I had a prolonged “temper control incident” where I raised my voice a lot, almost daily, but managed to say constructive things when I did in 2008. It eventually degraded to me repeatedly using a four-letter word starting with “c” over and over again. And the people who had been so tolerant had enough, and I had to move. I moved in early 2009, and its 15 years at that address since. It was only under 2 kilometers though, the move.
It all affected my ability to work, and I was unnecessarily unemployed a lot due to the health issues. At one stage in 2006 I had 6 months or more of constant medical certificates. I thought I was a goner. Even after factoring in quitting smoking in 2004.
Things improved a little in the brain, but I developed heart palpitation issues afterwards. I had to try to stay calm after, because if I didn’t, getting agitated caused an obvious thumping in the chest. So they added “he might have a heart attack, yay” to the list. All it took was a little adrenaline and my heart started over doing it.
In 2010 I gave a quiet celebration yell after a one-point win by St Kilda FC in the Quarter Final of the NAB Cup at Docklands Stadium. I then turned to heart palpitating jelly and went purple, starting to gasp for air. It was “oh no, might have to give this a miss for a while” thing. I then took up an experimental gluten free diet the week after that game after reading up on symptoms. It wasn’t really the problem, but my 10 year long heart palpitation issues were gone within 2 weeks. Never missed a proverbial beat seriously since. Just as I started enjoying the benefits of that diet change, I got targeted for more terrorism.
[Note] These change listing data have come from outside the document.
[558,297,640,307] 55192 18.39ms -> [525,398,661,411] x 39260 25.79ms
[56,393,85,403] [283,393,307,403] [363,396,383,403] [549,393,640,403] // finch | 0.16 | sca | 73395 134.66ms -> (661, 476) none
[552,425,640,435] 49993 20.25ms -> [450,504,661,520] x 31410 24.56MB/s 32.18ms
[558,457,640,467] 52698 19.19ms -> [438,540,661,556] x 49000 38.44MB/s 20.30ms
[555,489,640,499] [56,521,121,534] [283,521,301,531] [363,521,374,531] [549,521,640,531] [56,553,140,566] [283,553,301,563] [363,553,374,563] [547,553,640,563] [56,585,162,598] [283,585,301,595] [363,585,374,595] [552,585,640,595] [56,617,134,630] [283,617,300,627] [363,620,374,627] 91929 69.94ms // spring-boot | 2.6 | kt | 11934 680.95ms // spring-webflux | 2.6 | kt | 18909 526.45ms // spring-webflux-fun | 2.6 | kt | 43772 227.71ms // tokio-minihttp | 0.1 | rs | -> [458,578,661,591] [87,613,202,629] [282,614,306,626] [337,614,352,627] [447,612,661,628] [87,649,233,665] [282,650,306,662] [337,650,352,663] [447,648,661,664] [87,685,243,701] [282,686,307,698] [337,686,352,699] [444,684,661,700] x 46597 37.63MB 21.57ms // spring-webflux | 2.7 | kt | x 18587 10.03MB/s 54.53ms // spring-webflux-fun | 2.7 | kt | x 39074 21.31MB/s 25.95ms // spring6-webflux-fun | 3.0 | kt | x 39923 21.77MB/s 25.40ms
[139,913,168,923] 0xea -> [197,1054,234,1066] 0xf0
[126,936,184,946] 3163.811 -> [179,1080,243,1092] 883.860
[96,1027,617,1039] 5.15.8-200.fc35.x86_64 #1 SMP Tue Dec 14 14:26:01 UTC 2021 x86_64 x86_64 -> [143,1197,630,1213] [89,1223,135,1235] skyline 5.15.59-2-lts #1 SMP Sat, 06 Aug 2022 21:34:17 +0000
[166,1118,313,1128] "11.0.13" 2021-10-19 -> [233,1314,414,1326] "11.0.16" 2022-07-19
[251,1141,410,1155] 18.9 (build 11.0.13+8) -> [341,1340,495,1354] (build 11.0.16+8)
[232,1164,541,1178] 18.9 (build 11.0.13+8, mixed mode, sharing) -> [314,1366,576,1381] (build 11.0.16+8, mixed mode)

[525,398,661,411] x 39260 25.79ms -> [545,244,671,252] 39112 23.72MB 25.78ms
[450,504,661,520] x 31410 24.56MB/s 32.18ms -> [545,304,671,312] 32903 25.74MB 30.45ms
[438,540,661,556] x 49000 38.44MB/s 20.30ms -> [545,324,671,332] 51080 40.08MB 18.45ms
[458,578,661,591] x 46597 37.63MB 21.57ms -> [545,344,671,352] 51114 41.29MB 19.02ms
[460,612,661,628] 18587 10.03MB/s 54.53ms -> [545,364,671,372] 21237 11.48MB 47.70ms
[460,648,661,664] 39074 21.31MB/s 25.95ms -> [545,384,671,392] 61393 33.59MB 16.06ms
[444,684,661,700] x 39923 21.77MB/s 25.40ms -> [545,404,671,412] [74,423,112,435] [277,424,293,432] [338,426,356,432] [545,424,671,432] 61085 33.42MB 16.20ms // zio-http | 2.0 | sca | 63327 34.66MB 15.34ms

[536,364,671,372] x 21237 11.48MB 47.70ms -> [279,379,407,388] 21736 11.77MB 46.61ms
I was only 62 kilograms when I went into hospital for an operation in 1996, to have my teeth removed and replaced with dentures. Both the weight problem and the teeth being caused by the poisoning of my food since I was 13.
In the 2000’s I was also ballooning in weight for the first time in my life, measured at a surprisingly heavy 98 kilograms at the doctor. The time away preparing my own meals had caused my weight to get near the 100 kilogram mark. I was asked to jump on the scales, and looked at the scales towards the 80 kilogram area thinking: “I have put on quite a bit of weight?”. And the needle flung past my eyes and the doctor said “98 kilograms”.
After some better health and recovery, in 2016 I discovered I am allergic to Onion for the first time in my life. It was strange time, well before Germany started the succession procedure to me, for real. I had a visitor at the charity shop I was working at in Traralgon. The Salvation Army Shop was where I was volunteering. The Salvation Army was founded by Kaiser Adolf’s older ineligible brother Ernst Rohm after World War 1. My elderly mother Judith dropped in to see “how much I looked like Adolf”. I was asked to take donations off her in plastic bags hanging from her hands. She was still hunched over when standing up due to the zipper they put in her to harvest her ova through after she was divorced by my father. I very carefully made firm hooks out of my fingers and managed to place them under the handles of the bags without touching her, lifted them up, pulled them towards me and relaxed again, with my chin firmly in the air. Never touched her skin. She left and got in her car, and I never saw her again. I took up an onion free diet and started to feel better, and was around the 100 kilogram mark, struggling with the weight, including a broken wrist bone.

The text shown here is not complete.